# Material supplied
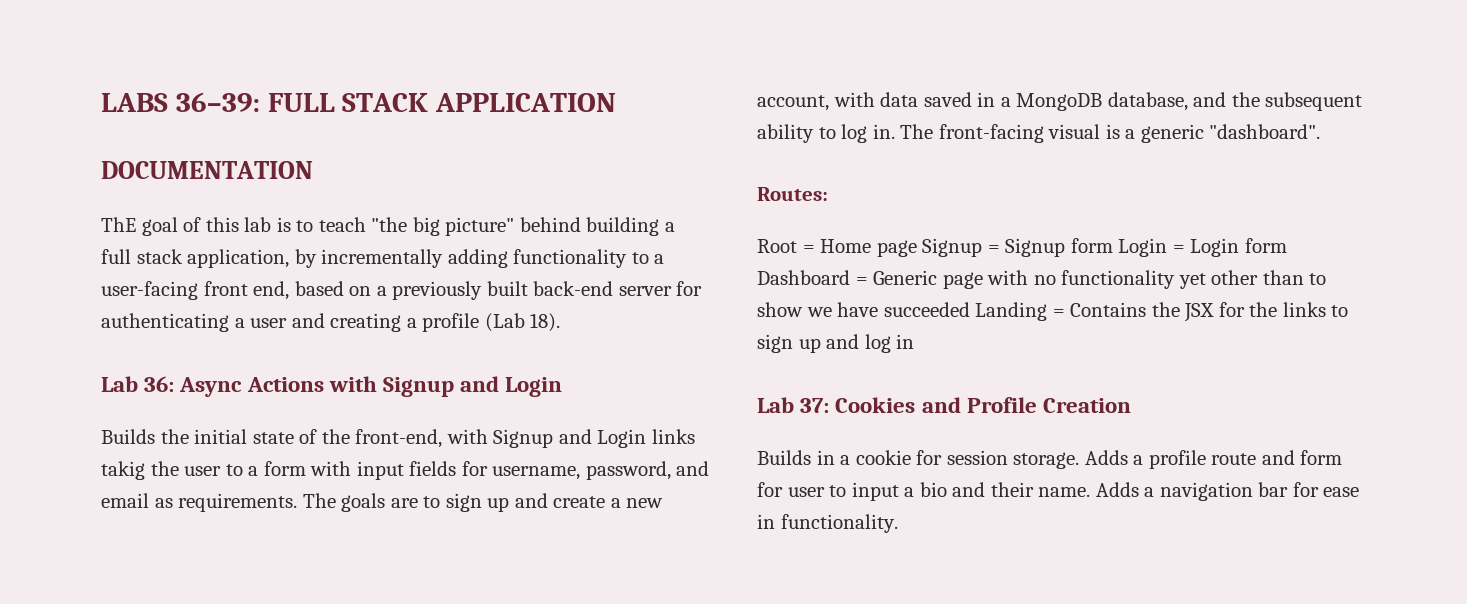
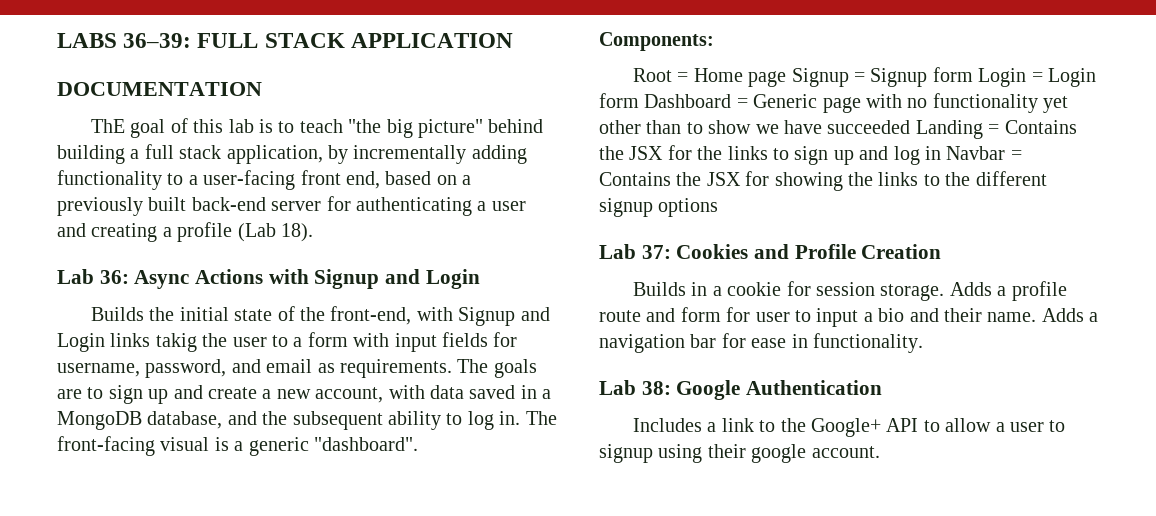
- Routes:
+ Components:
- Root = Home page Signup = Signup form Login = Login form Dashboard = Generic page with no functionality yet other than to show we have succeeded Landing = Contains the JSX for the links to sign up and log in
+ Root = Home page Signup = Signup form Login = Login form Dashboard = Generic page with no functionality yet other than to show we have succeeded Landing = Contains the JSX for the links to sign up and log in Navbar = Contains the JSX for showing the links to the different signup options
+ Lab 38: Google Authentication
+ Includes a link to the Google+ API to allow a user to signup using their google account.

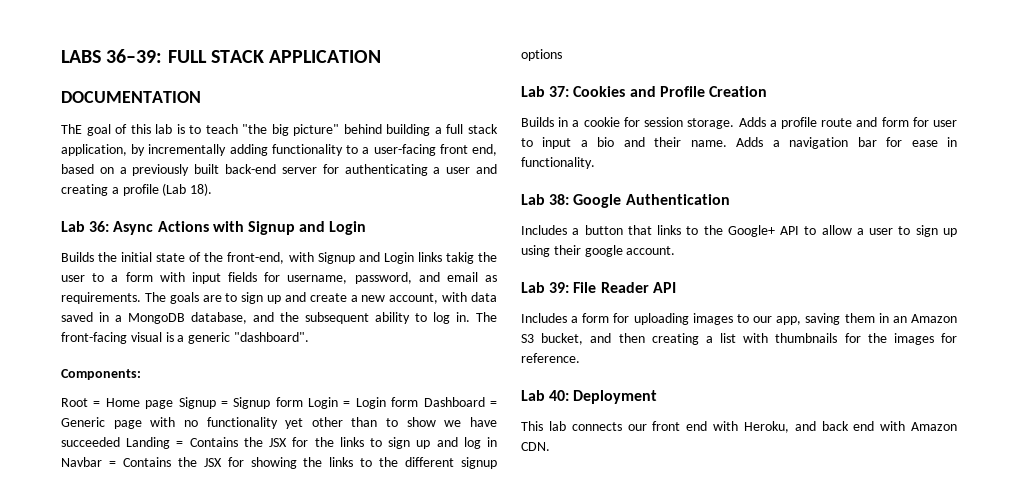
- Includes a link to the Google+ API to allow a user to signup using their google account.
+ Includes a button that links to the Google+ API to allow a user to sign up using their google account.
+ Lab 39: File Reader API
+ Includes a form for uploading images to our app, saving them in an Amazon S3 bucket, and then creating a list with thumbnails for the images for reference.
+ Lab 40: Deployment
+ This lab connects our front end with Heroku, and back end with Amazon CDN.

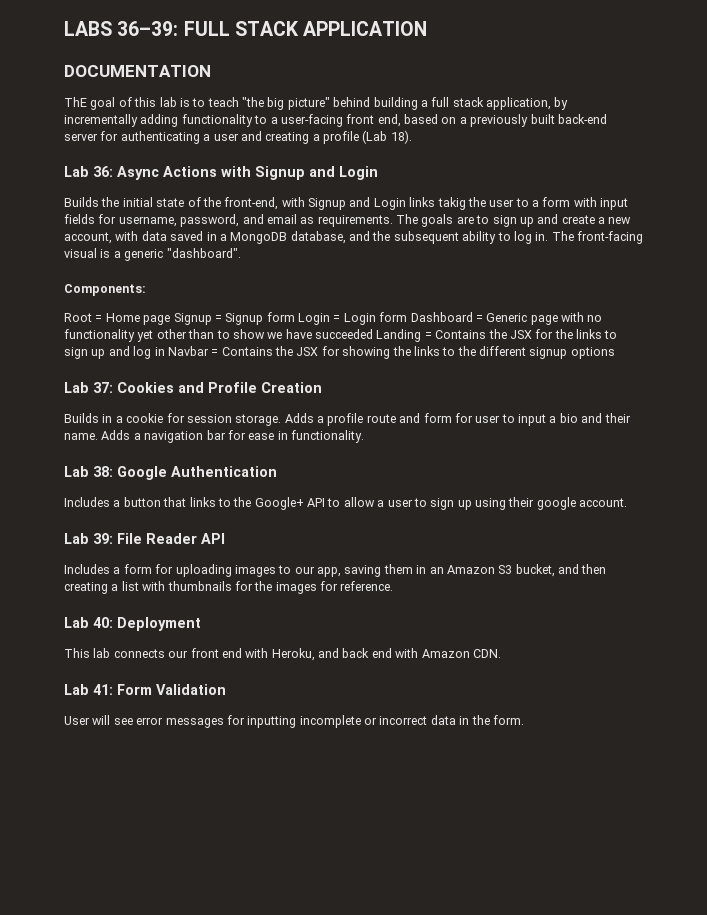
+ Lab 41: Form Validation
+ User will see error messages for inputting incomplete or incorrect data in the form.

# What you will do
Look through the entries above, and wherever a line holds the word "functionality", copy it.

# Solution to this exercise
- Root = Home page Signup = Signup form Login = Login form Dashboard = Generic page with no functionality yet other than to show we have succeeded Landing = Contains the JSX for the links to sign up and log in
+ Root = Home page Signup = Signup form Login = Login form Dashboard = Generic page with no functionality yet other than to show we have succeeded Landing = Contains the JSX for the links to sign up and log in Navbar = Contains the JSX for showing the links to the different signup options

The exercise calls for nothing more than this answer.